- Paula Wessely and Attila Hörbiger
- Directed by: Gustav Ucicky
- Written by: Anton Wildgans (poem); Max Mell; Gustav Ucicky;
- Produced by: Paula Wessely
- Starring: Paula Wessely; Attila Hörbiger; Jane Tilden;
- Cinematography: Hans Schneeberger
- Edited by: Henny Brünsch
- Music by: Josef Marx
- Production company: Paula Wessely Filmproduktion
- Distributed by: Sascha Film Union-Film (West Germany)
- Release date: 23 October 1950;
- Running time: 103 minutes
- Country: Austria
- Language: German

= Cordula (film) =

1950 film

Cordula is a 1950 Austrian drama film directed by Gustav Ucicky and starring Paula Wessely, Attila Hörbiger and Jane Tilden. It is based on a 1925 poem by Anton Wildgans about a woman in a small town who falls pregnant to a local forester serving in the Austrian Army during the First World War.

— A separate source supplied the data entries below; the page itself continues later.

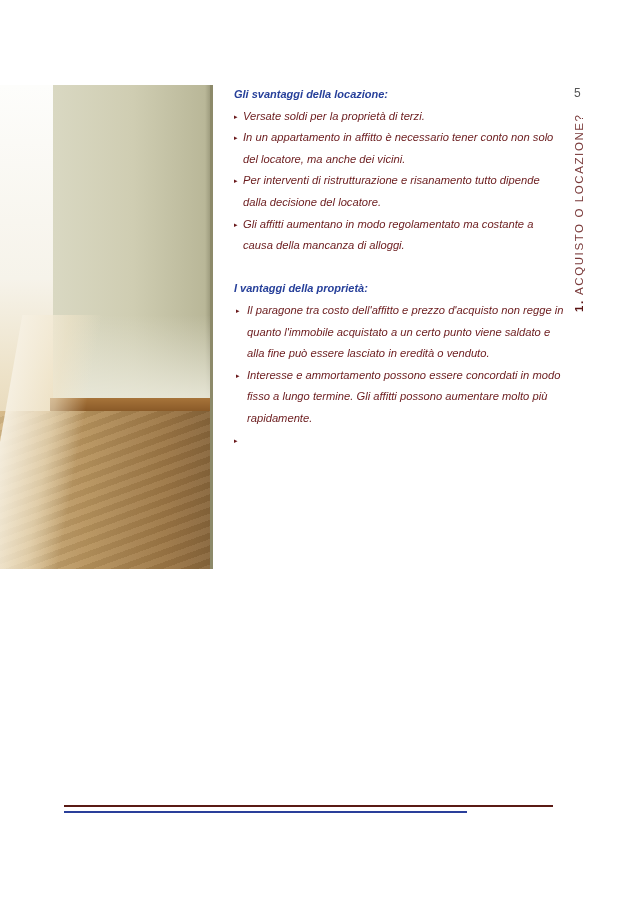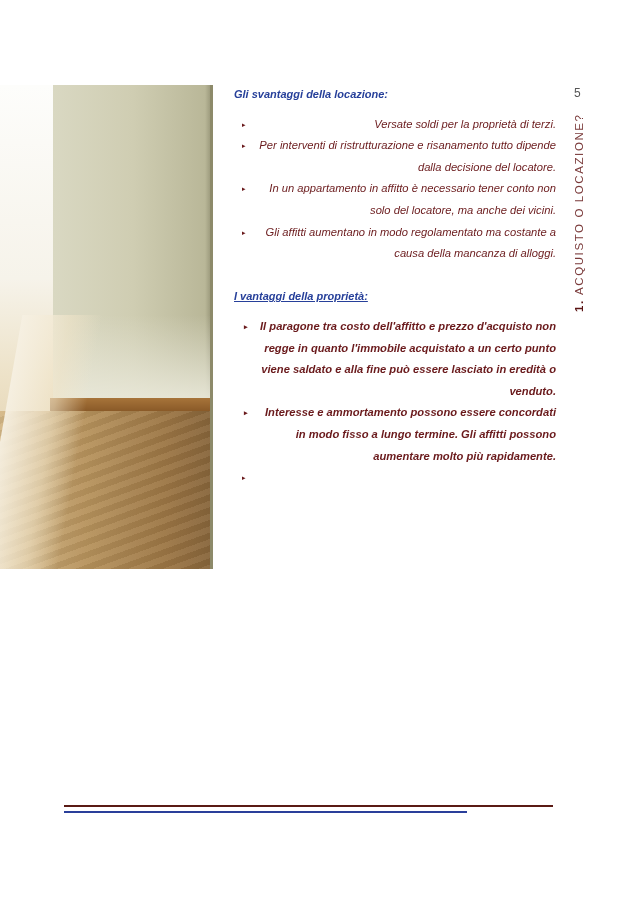--- a/index.html
+++ b/index.html
@@ -43,24 +43,24 @@
 
   .content {
     position: absolute; left: 234px; top: 84px; width: 330px;
     font-family: "Liberation Sans", sans-serif; font-style: italic; font-size: 11.2px;
     color: #6a1a1c; line-height: 21.6px;
   }
   .heading {
     color: #27409a; font-weight: bold; font-style: italic; font-size: 11px;
     line-height: 21.6px; margin: 0;
   }
-  .heading.second { margin-top: 21.6px; text-decoration: underline; }
-  ul { list-style: none; margin: 8px; padding: 0; text-align: right; }
+  .heading.second { margin-top: 21.6px; }
+  ul { list-style: none; margin: 0; padding: 0; }
   li { position: relative; padding-left: 9px; }
-  li.indent { padding-left: 13px; font-weight: bold; }
+  li.indent { padding-left: 13px; }
   li .bullet {
     position: absolute; left: 0; top: 0; font-size: 7px; color: #6a1a1c; font-style: normal;
   }
   li.indent .bullet { left: 2px; }
 
   .page-number {
     position: absolute; left: 574px; top: 86px; font-family: "Liberation Sans", sans-serif;
     font-size: 12px; color: #555555;
   }
   .side-label {
@@ -87,22 +87,22 @@
   <div class="baseboard"></div>
   <div class="floor"></div>
   <div class="floor-left"></div>
   <div class="edge"></div>
 </div>
 
 <div class="content">
   <p class="heading">Gli svantaggi della locazione:</p>
   <ul>
     <li><span class="bullet">▸</span><span>Versate soldi per la proprietà di terzi.</span></li>
+    <li><span class="bullet">▸</span><span>In un appartamento in affitto è necessario tener conto non solo del locatore, ma anche dei vicini.</span></li>
     <li><span class="bullet">▸</span><span>Per interventi di ristrutturazione e risanamento tutto dipende dalla decisione del locatore.</span></li>
-    <li><span class="bullet">▸</span><span>In un appartamento in affitto è necessario tener conto non solo del locatore, ma anche dei vicini.</span></li>
     <li><span class="bullet">▸</span><span>Gli affitti aumentano in modo regolamentato ma costante a causa della mancanza di alloggi.</span></li>
   </ul>
 
   <p class="heading second">I vantaggi della proprietà:</p>
   <ul>
     <li class="indent"><span class="bullet">▸</span><span>Il paragone tra costo dell'affitto e prezzo d'acquisto non regge in quanto l'immobile acquistato a un certo punto viene saldato e alla fine può essere lasciato in eredità o venduto.</span></li>
     <li class="indent"><span class="bullet">▸</span><span>Interesse e ammortamento possono essere concordati in modo fisso a lungo termine. Gli affitti possono aumentare molto più rapidamente.</span></li>
     <li><span class="bullet">▸</span></li>
   </ul>
 </div>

The film was the made by Wessely's independent production company, and was the sixth time she had appeared in a film directed by Usicky. It was partly shot on location in the vicinity of Vorau in Styria, using locals as extras. Interiors were shot at the Sievering Studios in Vienna with sets designed by the art director Otto Niedermoser.